En outre, la campagne de guerre contre la Russie s’inscrit dans le contexte d’une pandémie qui continue d’avoir un impact considérable sur l’ensemble de la population. Le bilan officiel de la COVID-19 a dépassé dimanche les six millions de morts, selon les données COVID Johns Hopkins. Le véritable bilan, basé sur les «décès excédentaires», est estimé à 20 millions.
Aux États-Unis, le nombre de décès dus à la COVID-19 approche le million. Des dizaines de millions de personnes ont connu la mort d’un membre de leur famille, d’un ami ou d’un collègue de travail. Des millions de personnes sont confrontées à l’impact débilitant de la COVID-19.
L’hystérie proguerre dans la classe moyenne supérieure est le résultat d’un processus qui s’est développé sur une longue période de temps. Les manifestations de masse contre l’invasion de l’Irak en 2003 ont été le dernier souffle d’un mouvement anti-guerre politiquement dominé par des sections de la classe moyenne. L’opposition à l’invasion criminelle parmi les couches au sein et autour du Parti démocrate n’avait cependant pas de caractère de principe. Déjà en 1999, des professionnels et des universitaires de la classe moyenne supérieure ont soutenu le bombardement de la Serbie sous le prétexte frauduleux de l’«humanitarisme».

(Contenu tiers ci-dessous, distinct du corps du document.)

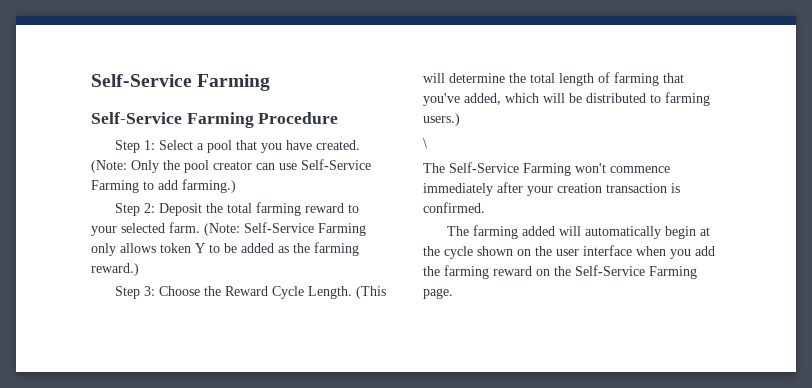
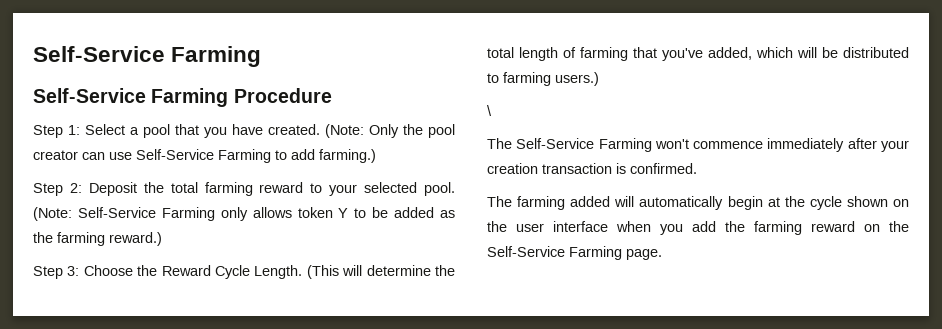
- Step 2: Deposit the total farming reward to your selected farm.
+ Step 2: Deposit the total farming reward to your selected pool.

Les protestations contre la guerre en Irak remontent à près de 20 ans. Par le biais du mécanisme du Parti démocrate et des politiques identitaires, des sections de la classe moyenne supérieure et des universitaires se sont non seulement réconciliées avec l’impérialisme, mais elles sont devenues les plus fervents défenseurs d’actions toujours plus extrêmes contre la Russie.
Il s’agit, en outre, d’un processus international. En Allemagne, le parti des Verts, qui fait partie de la coalition gouvernementale, a été en première ligne pour réclamer une expansion massive des dépenses militaires.

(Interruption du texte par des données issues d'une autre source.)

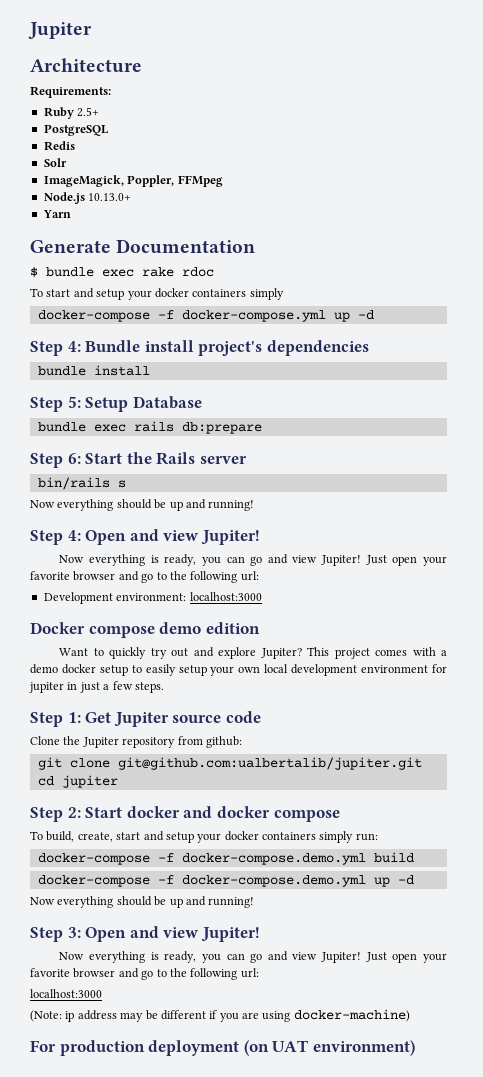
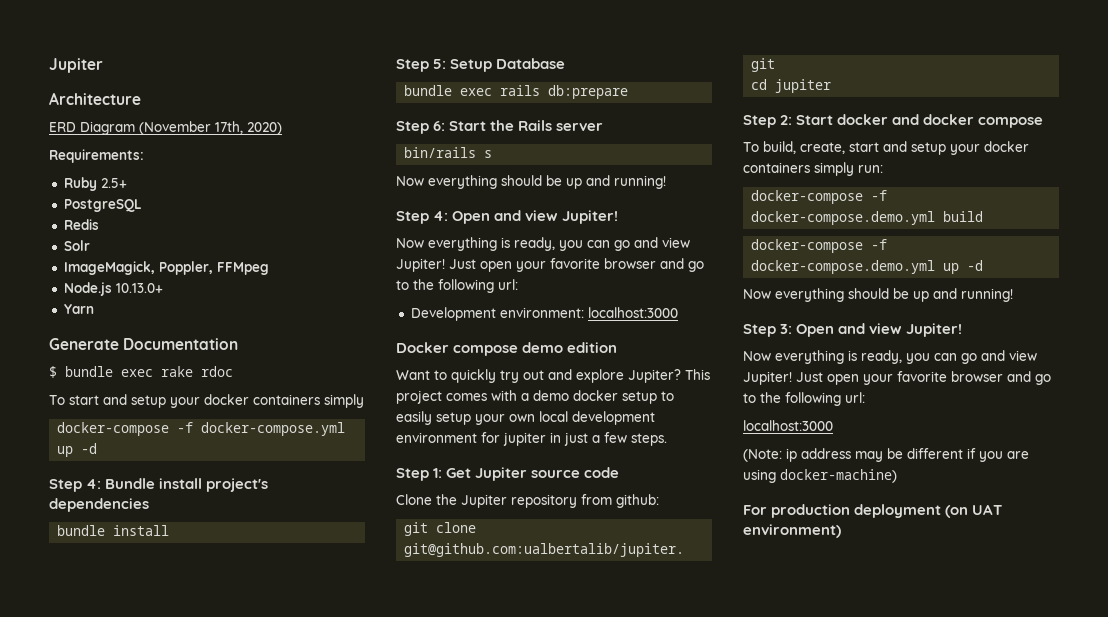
+ ERD Diagram (November 17th, 2020)

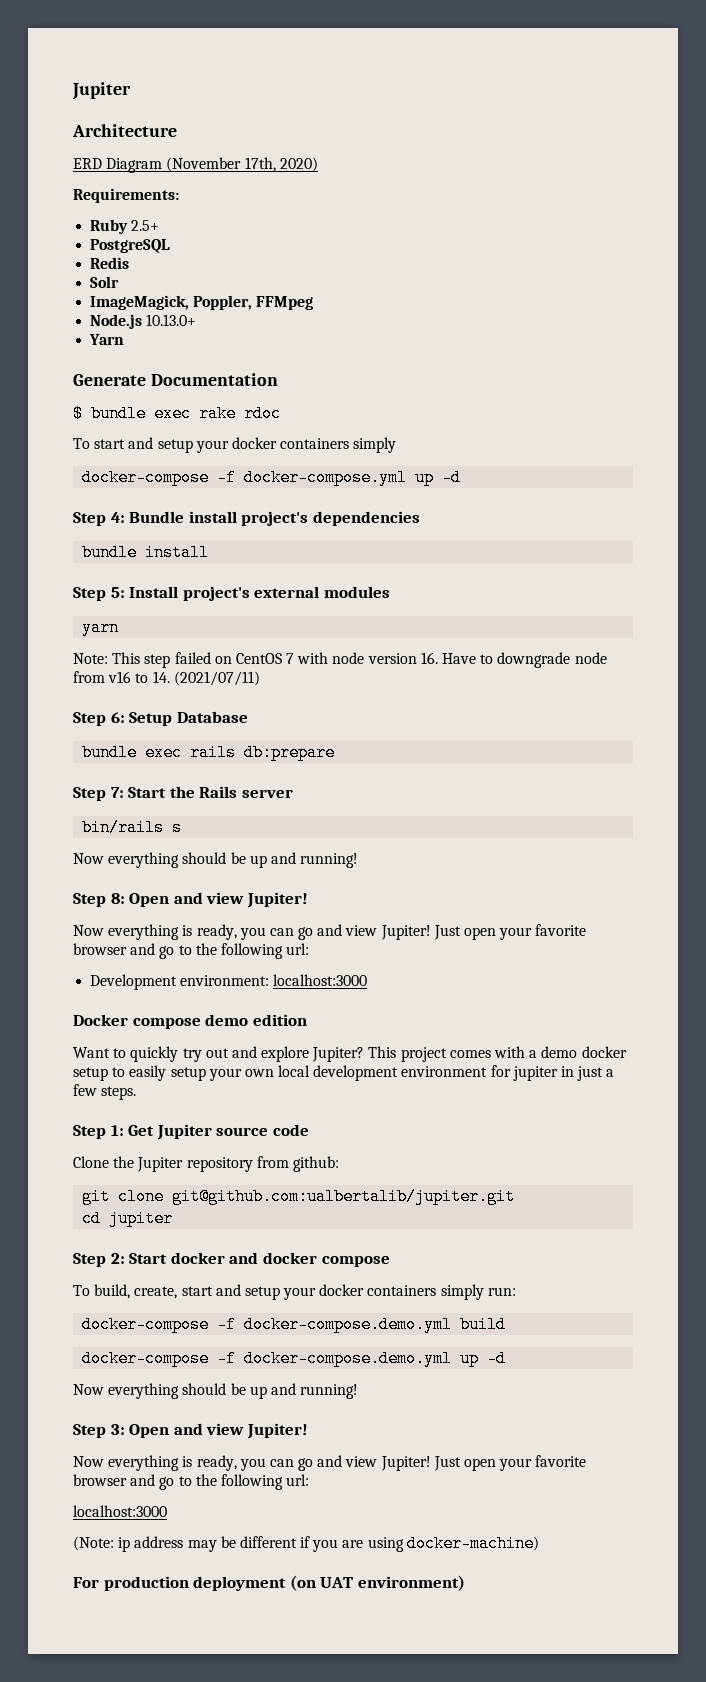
- Step 5: Setup Database
+ Step 5: Install project's external modules
+ yarn
+ Note: This step failed on CentOS 7 with node version 16. Have to downgrade node from v16 to 14. (2021/07/11)
+ Step 6: Setup Database
- Step 6: Start the Rails server
+ Step 7: Start the Rails server
- Step 4: Open and view Jupiter!
+ Step 8: Open and view Jupiter!

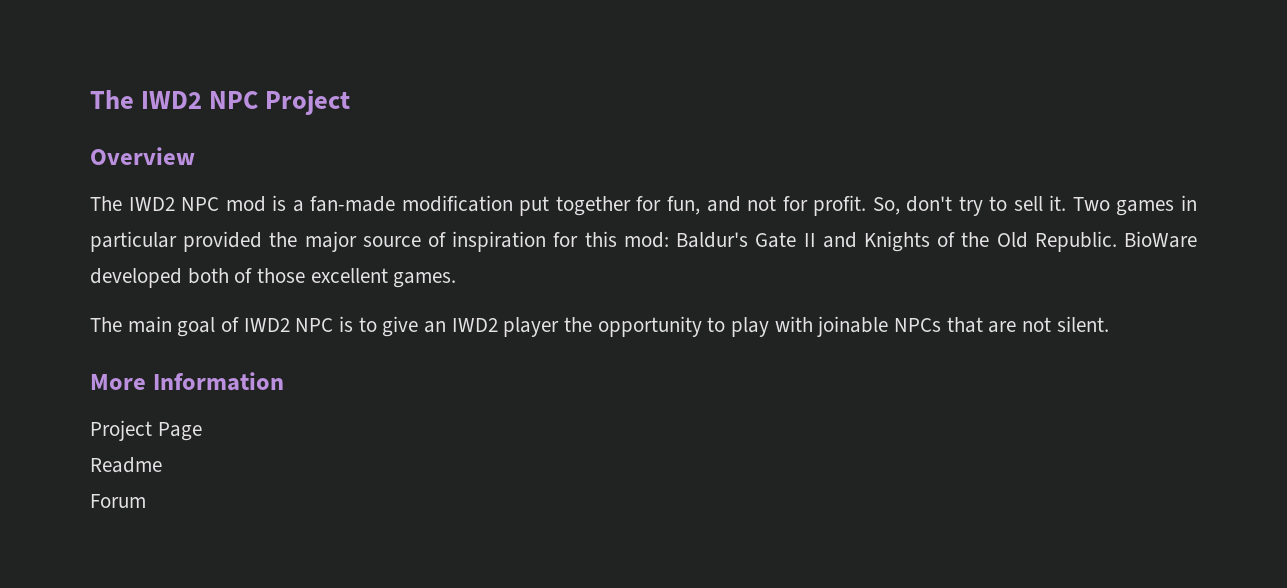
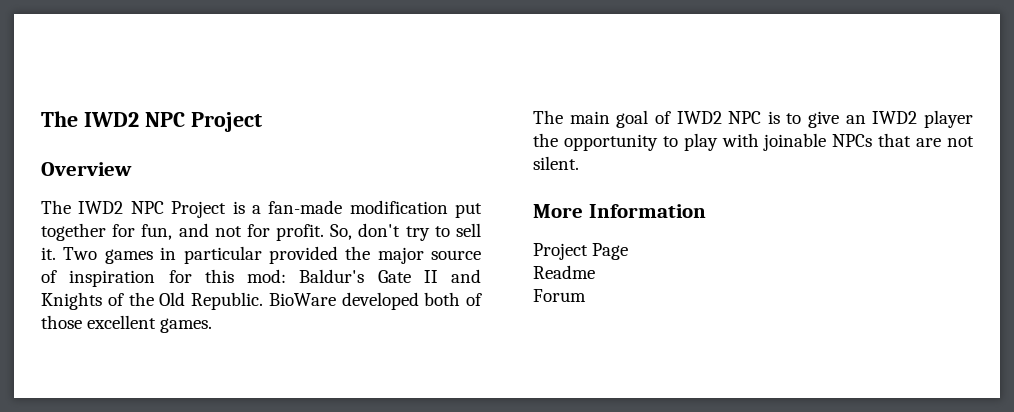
- The IWD2 NPC mod is a fan-made modification put together for fun, and not for profit.
+ The IWD2 NPC Project is a fan-made modification put together for fun, and not for profit.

Cela souligne le fait que la lutte contre la guerre doit être ancrée, théoriquement, politiquement et de façon organisationnelle, dans la classe ouvrière.
La pandémie a énormément intensifié les antagonismes de classe dans tous les pays capitalistes. Avant l’éclatement de la crise en Ukraine, les luttes de la classe ouvrière s’intensifiaient: sur la politique de lutte contre la pandémie, sur l’énorme augmentation de l’exploitation et des inégalités, et sur la flambée des prix des produits de base.
L’effort pour imposer une «unité nationale» fictive, accompagné d’une répression interne, est un facteur majeur de l’hystérie guerrière de la classe dirigeante. Au même moment, la lutte de la classe ouvrière, politiquement armée d’une perspective internationaliste, socialiste et révolutionnaire, est la base objective d’un mouvement visant à arrêter la course vers la troisième guerre mondiale.